ML Case-study Interview Question: Machine Learning for Grocery Substitutions: From TF-IDF to Deep Learning Recommendations.
Browse all the ML Case-Studies here.
Case-Study question
A large online delivery platform started with prepared food delivery and then expanded to grocery products. The engineering team noticed that many items were out of stock, leading to canceled items in orders. They needed an automated solution that suggests suitable replacements in real time to keep customers happy, avoid refunds, and prevent lost sales. You are a Senior Data Scientist hired to design a machine learning approach for generating high-quality substitution recommendations. How would you approach this problem from end to end, considering data collection, modeling, and iterative improvements?
Detailed Solution
Overview of the challenges
Customers often order items that might be out of stock in grocery inventories. Delivery agents cannot always find these items on store shelves.

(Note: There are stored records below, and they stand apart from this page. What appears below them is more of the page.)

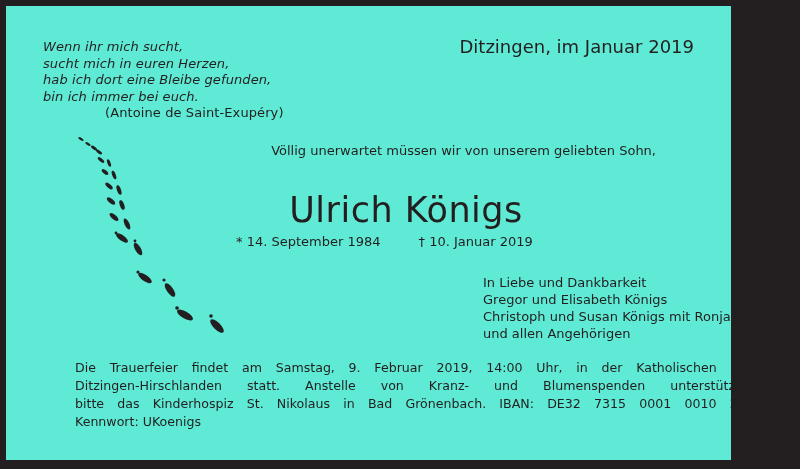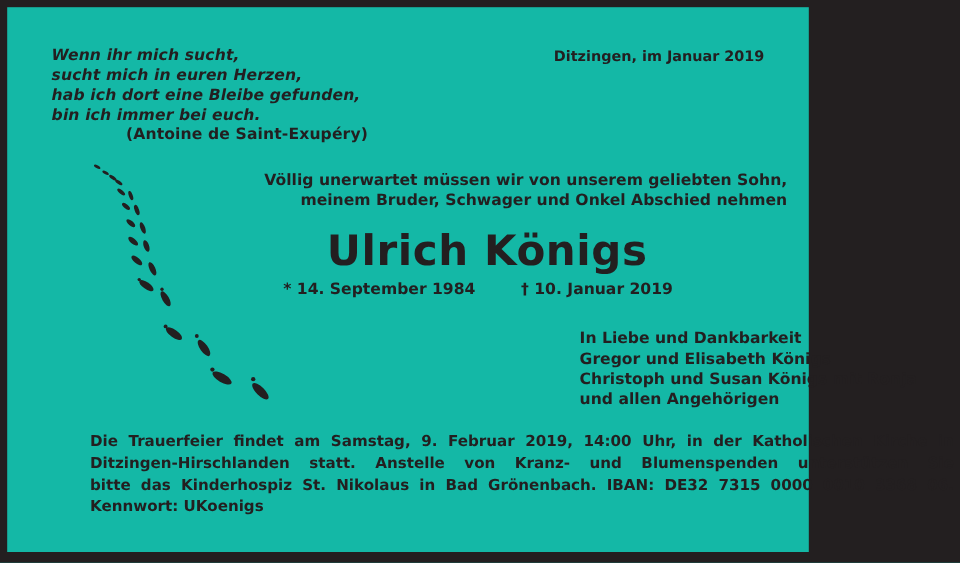--- a/index.html
+++ b/index.html
@@ -11,9 +11,8 @@
     }
     .card {
       position: absolute; left: 6px; top: 6px;
-      width: 668px; height: 454px;
-      background: #14b8a6;
-      font-weight: bold;
+      width: 725px; height: 454px;
+      background: #5eead4;
     }
     .quote {
       position: absolute; left: 37px; top: 33px;

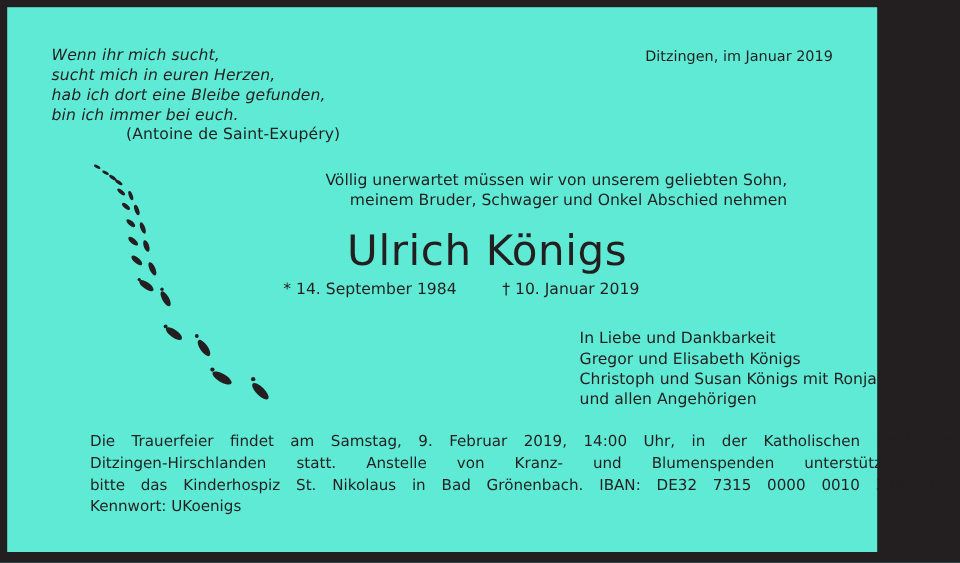--- a/index.html
+++ b/index.html
@@ -25,7 +25,7 @@
     }
     .place-date {
       position: absolute; right: 37px; top: 33px;
-      font-size: 12px; line-height: 16.5px; white-space: nowrap;
+      font-size: 18px; line-height: 16.5px; white-space: nowrap;
     }
     .intro {
       position: absolute; left: 150px; width: 500px; top: 136px;

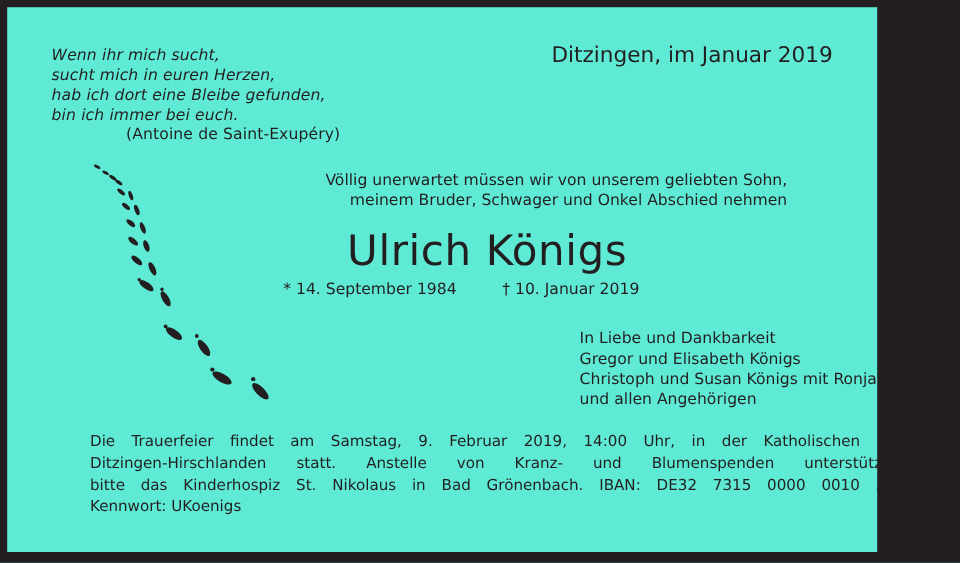--- a/index.html
+++ b/index.html
@@ -108,7 +108,6 @@
 
   <div class="intro">
     <span class="line">Völlig unerwartet müssen wir von unserem geliebten Sohn,</span>
-    <span class="line">meinem Bruder, Schwager und Onkel Abschied nehmen</span>
   </div>
 
   <div class="name">Ulrich Königs</div>

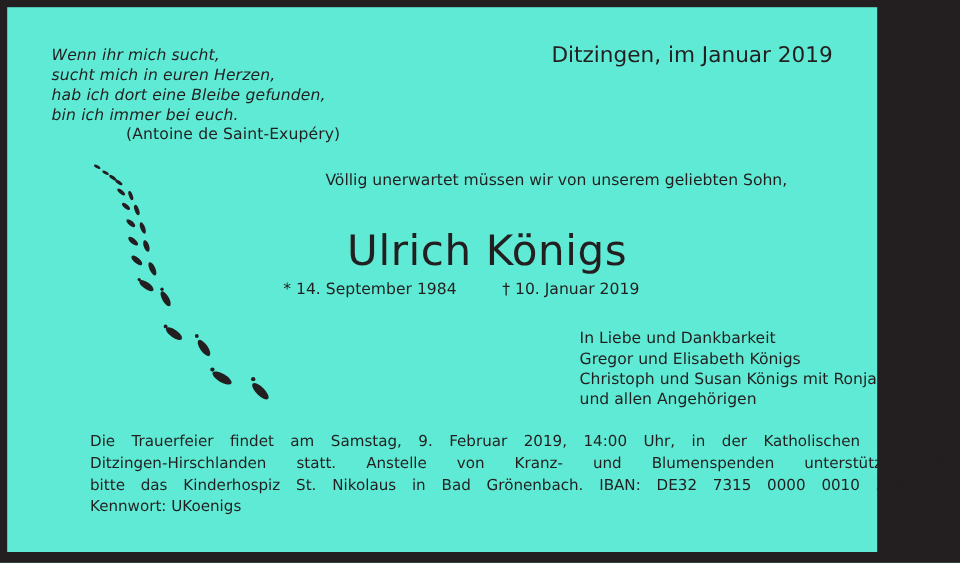--- a/index.html
+++ b/index.html
@@ -126,7 +126,7 @@
   <div class="notice">
     <span class="line">Die Trauerfeier findet am Samstag, 9. Februar 2019, 14:00 Uhr, in der Katholischen Kirche in</span>
     <span class="line">Ditzingen-Hirschlanden statt. Anstelle von Kranz- und Blumenspenden unterstützen Sie</span>
-    <span class="line">bitte das Kinderhospiz St. Nikolaus in Bad Grönenbach. IBAN: DE32 7315 0000 0010 3368 06.</span>
+    <span class="line">bitte das Kinderhospiz St. Nikolaus in Bad Grönenbach. IBAN: DE32 7315 0001 0010 2297 06.</span>
     <span class="line last">Kennwort: UKoenigs</span>
   </div>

The platform wants to show relevant alternatives that match the original item closely. This prevents back-and-forth texts or calls and improves satisfaction. The core challenge is constructing an algorithm that scores potential substitutes effectively, then scales as the product offering grows.
Phase 1: Unsupervised approach
The platform had limited labeled data at first. The team opted for text-based similarity of items using TF-IDF. The raw names of products were transformed into vectors, and the system calculated cosine similarity between them. Relevant categories were further restricted by a taxonomy-based filter. Customers who ordered a 12-pack of a certain soda would see 12-packs of the same brand or other brands.

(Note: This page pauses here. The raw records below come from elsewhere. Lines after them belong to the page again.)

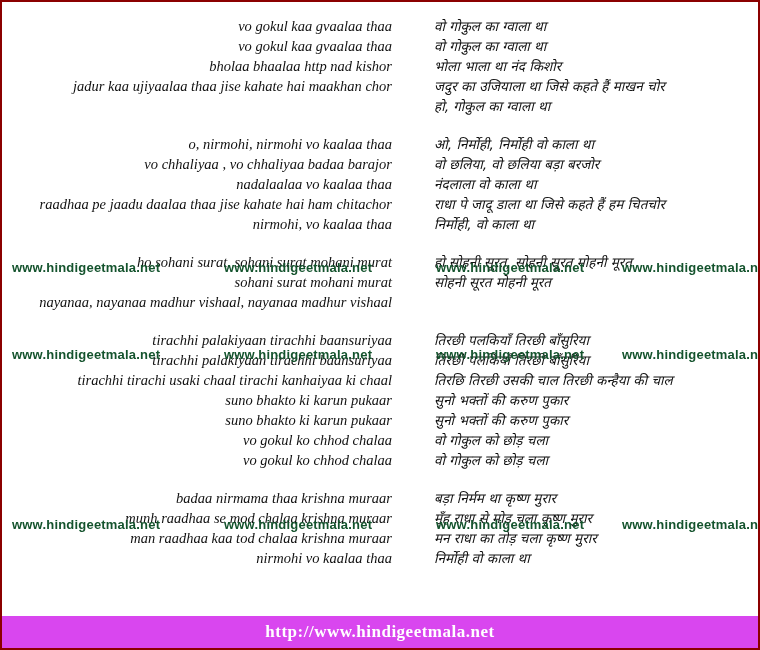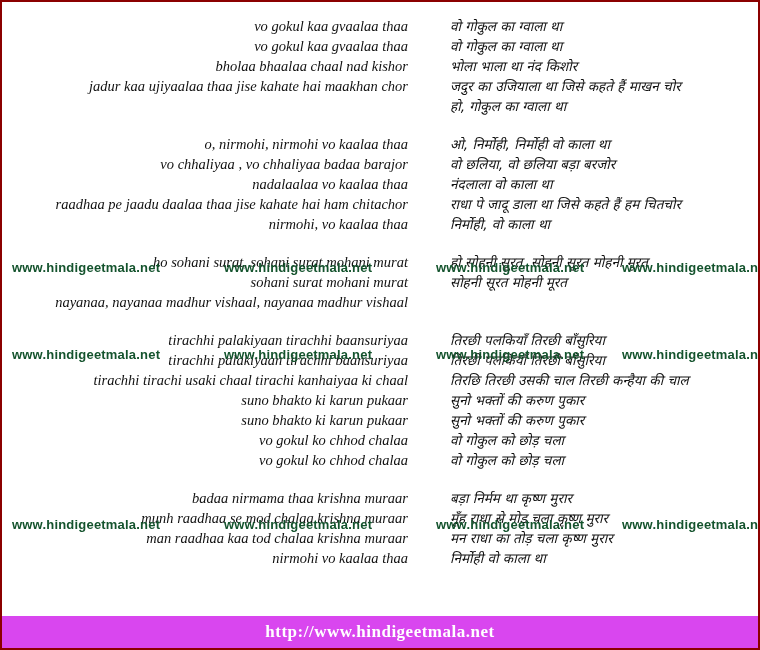--- a/index.html
+++ b/index.html
@@ -27,7 +27,7 @@
     width: 100%;
     height: 614px;
     box-sizing: border-box;
-    padding: 14px 0 0 16px;
+    padding: 14px 0 0 0;
     overflow: hidden;
   }
   .stanza {

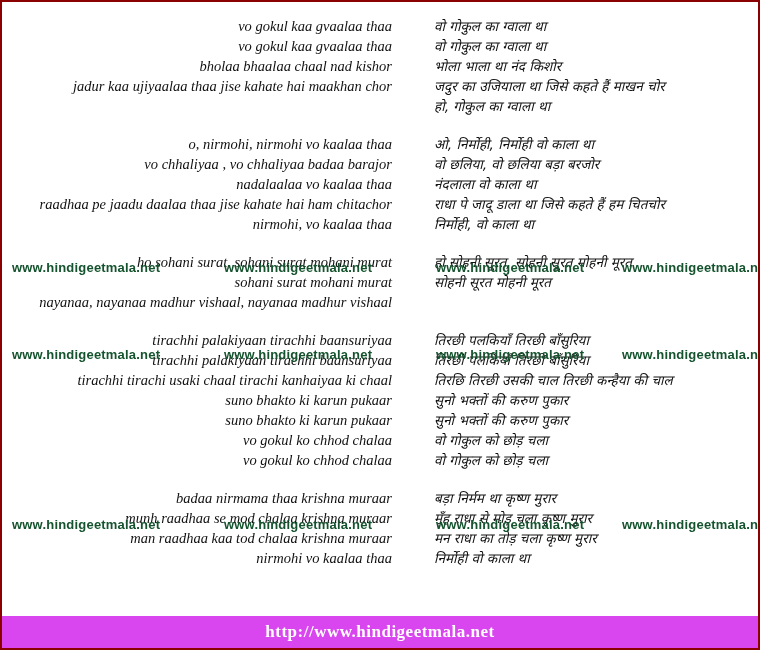--- a/index.html
+++ b/index.html
@@ -113,7 +113,7 @@
             <span class="deva">वो गोकुल का ग्वाला था</span>
           </div>
           <div class="line">
-            <span class="roman">bholaa bhaalaa chaal nad kishor</span>
+            <span class="roman">bholaa bhaalaa http nad kishor</span>
             <span class="deva">भोला भाला था नंद किशोर</span>
           </div>
           <div class="line">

Phase 2: Binary classification with LightGBM
The platform introduced a thumbs-up or thumbs-down feedback mechanism. This created labeled data on whether a proposed substitution was good or bad. The team built a binary classifier to predict the probability that one item is a good substitute for another. LightGBM was chosen for its performance, ease of tuning, and track record. Historical labels showed that quantity was more important than brand for certain products. A 12-pack of a competitor’s soda was preferred over a 2-liter bottle of the same brand.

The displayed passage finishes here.